Task requirements: Write every record below out exactly; no images.
────
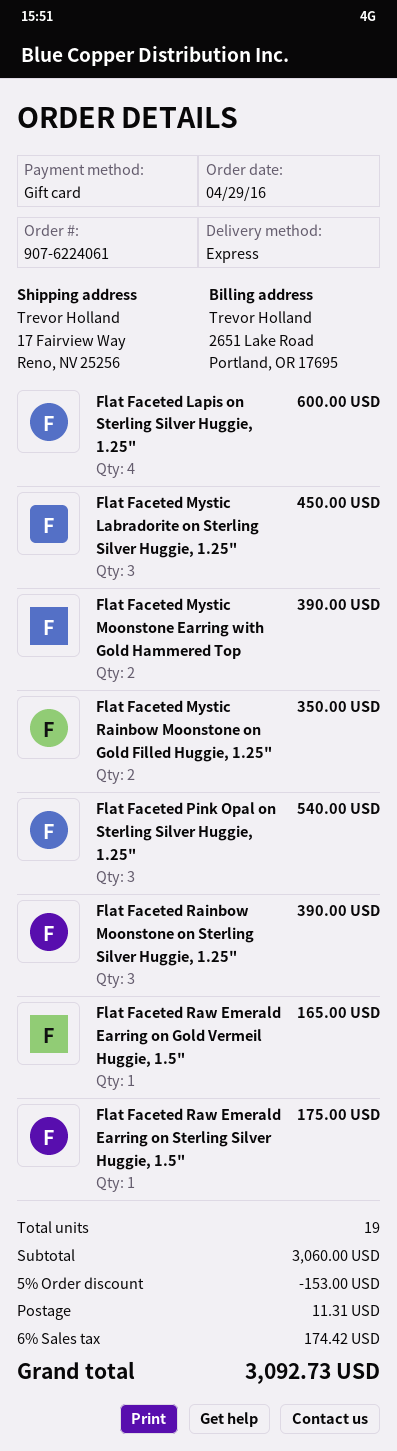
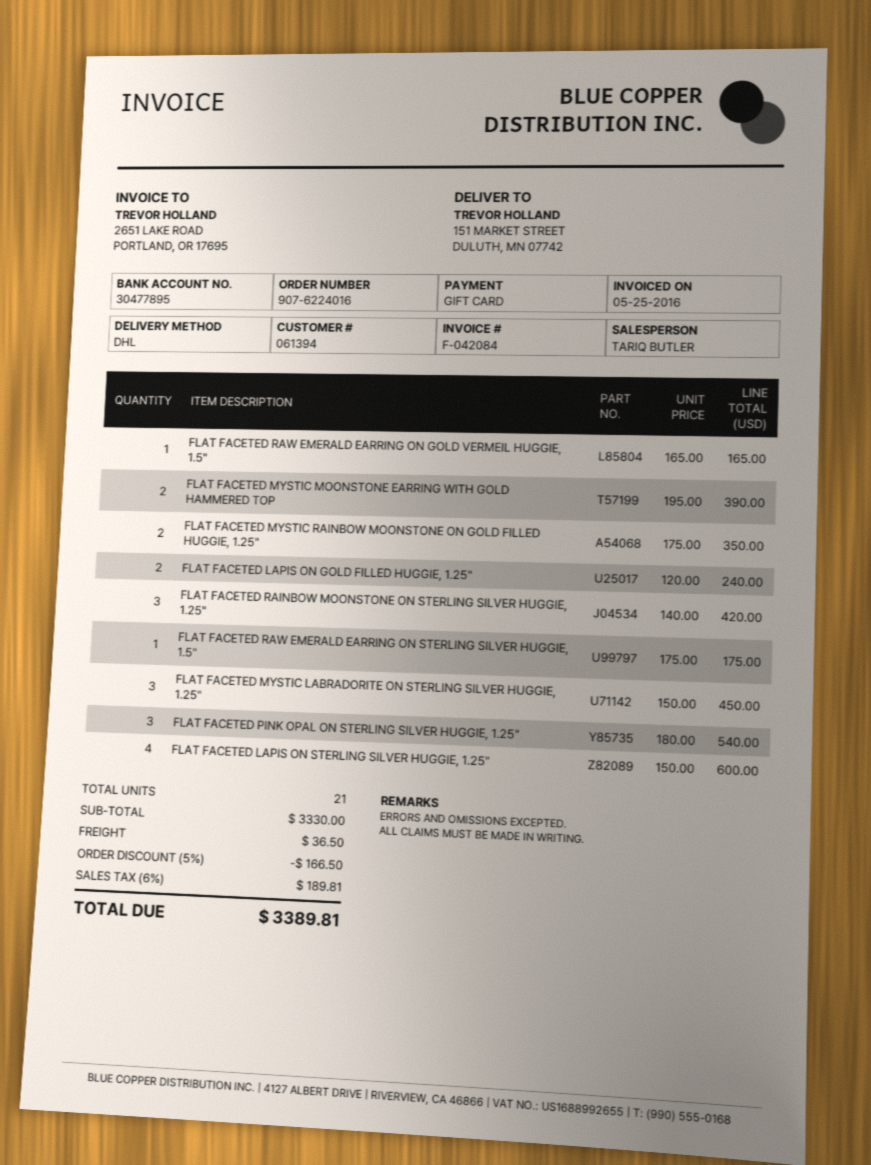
order number: 907-6224061 -> 907-6224016
shipping method: express -> DHL
ship to: 17 Fairview Way, Reno, NV 25256 -> 151 MARKET STREET, DULUTH, MN 07742
Flat Faceted Rainbow Moonstone on Sterling Silver Huggie, 1.25": 3 for 390.00 -> 3 for 420.00
FLAT FACETED LAPIS ON GOLD FILLED HUGGIE, 1.25": none -> 2 for 240.00
total quantity: 19 -> 21
subtotal: 3060.00 -> 3330.00
discount: 5% = 153.00 -> 5% = 166.50
shipping: 11.31 -> 36.50
tax: 6% = 174.42 -> 6% = 189.81
total: 3092.73 -> 3389.81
────
Task solution:
order number: 907-6224061 -> 907-6224016
shipping method: express -> DHL
ship to: 17 Fairview Way, Reno, NV 25256 -> 151 MARKET STREET, DULUTH, MN 07742
Flat Faceted Rainbow Moonstone on Sterling Silver Huggie, 1.25": 3 for 390.00 -> 3 for 420.00
FLAT FACETED LAPIS ON GOLD FILLED HUGGIE, 1.25": none -> 2 for 240.00
total quantity: 19 -> 21
subtotal: 3060.00 -> 3330.00
discount: 5% = 153.00 -> 5% = 166.50
shipping: 11.31 -> 36.50
tax: 6% = 174.42 -> 6% = 189.81
total: 3092.73 -> 3389.81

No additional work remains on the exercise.